__Brief__. Give the number of lines in the listing below that include the word "Gaming", with nothing more.
Data listing section start
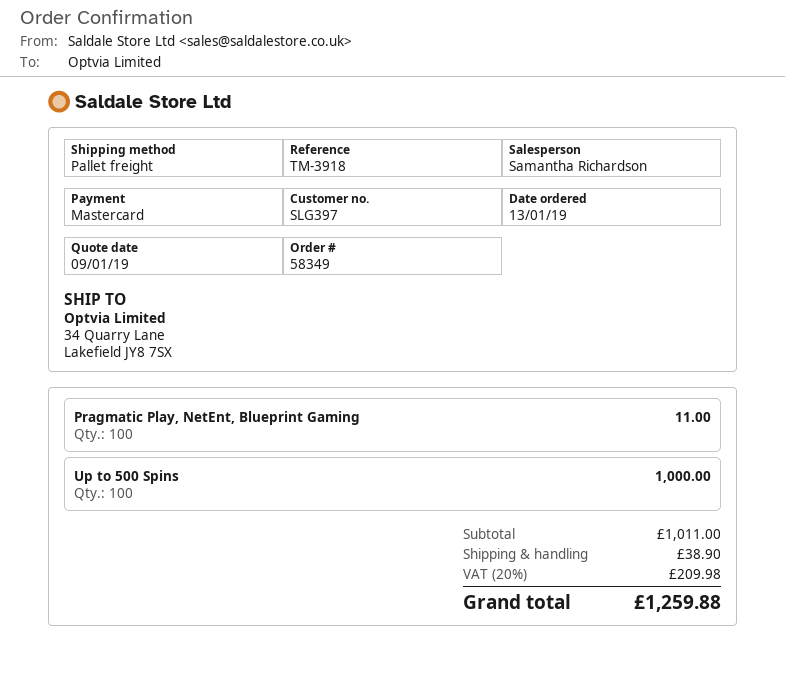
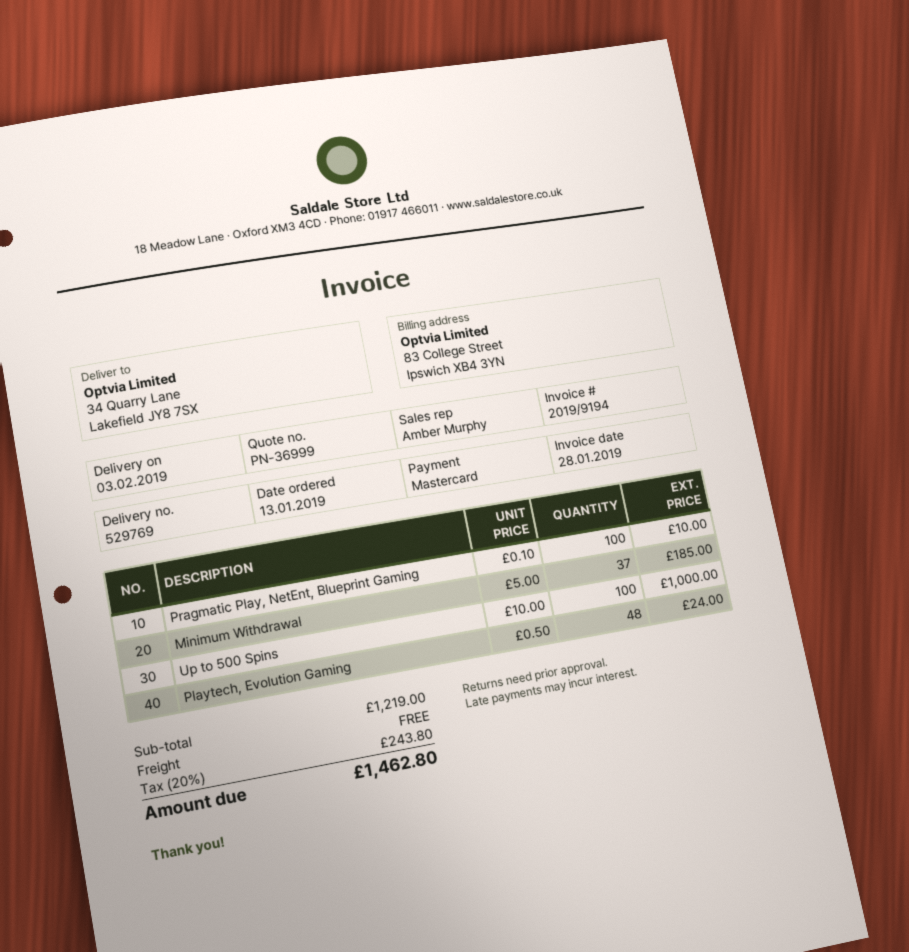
sales rep: Samantha Richardson -> Amber Murphy
Pragmatic Play, NetEnt, Blueprint Gaming: 100 for 11.00 -> 100 for 10.00
Minimum Withdrawal: none -> 37 for 185.00
Playtech, Evolution Gaming: none -> 48 for 24.00
subtotal: 1011.00 -> 1219.00
shipping: 38.90 -> 0.00
tax: 20% = 209.98 -> 20% = 243.80
total: 1259.88 -> 1462.80

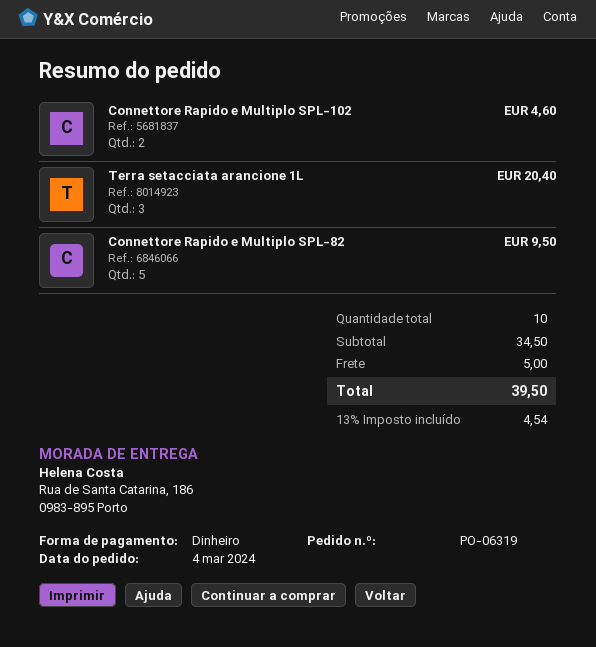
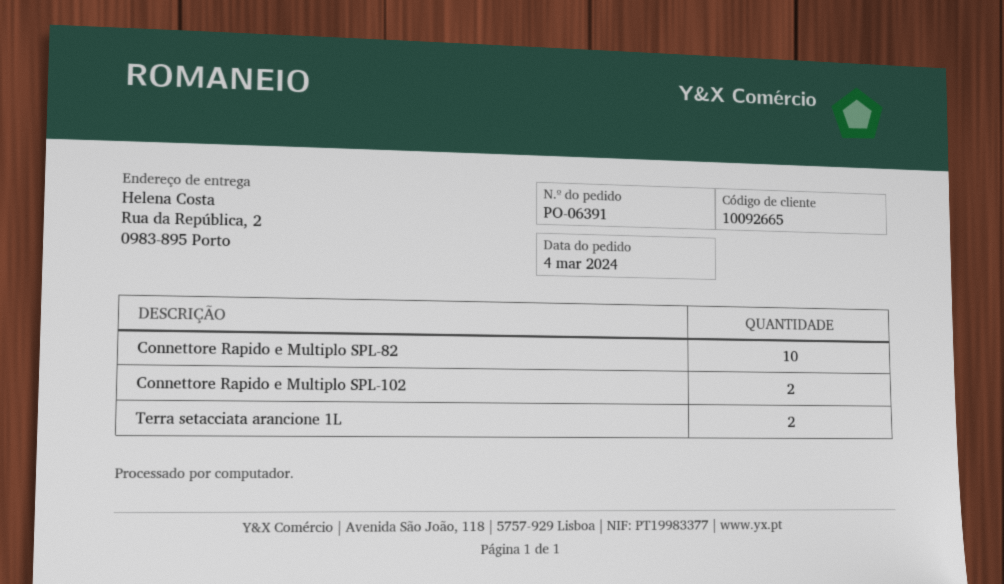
order number: PO-06319 -> PO-06391
ship to: Rua de Santa Catarina, 186, 0983-895 Porto -> Rua da República, 2, 0983-895 Porto
Terra setacciata arancione 1L: 3 -> 2
Connettore Rapido e Multiplo SPL-82: 5 -> 10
Data listing section end
__Expected answer__. 2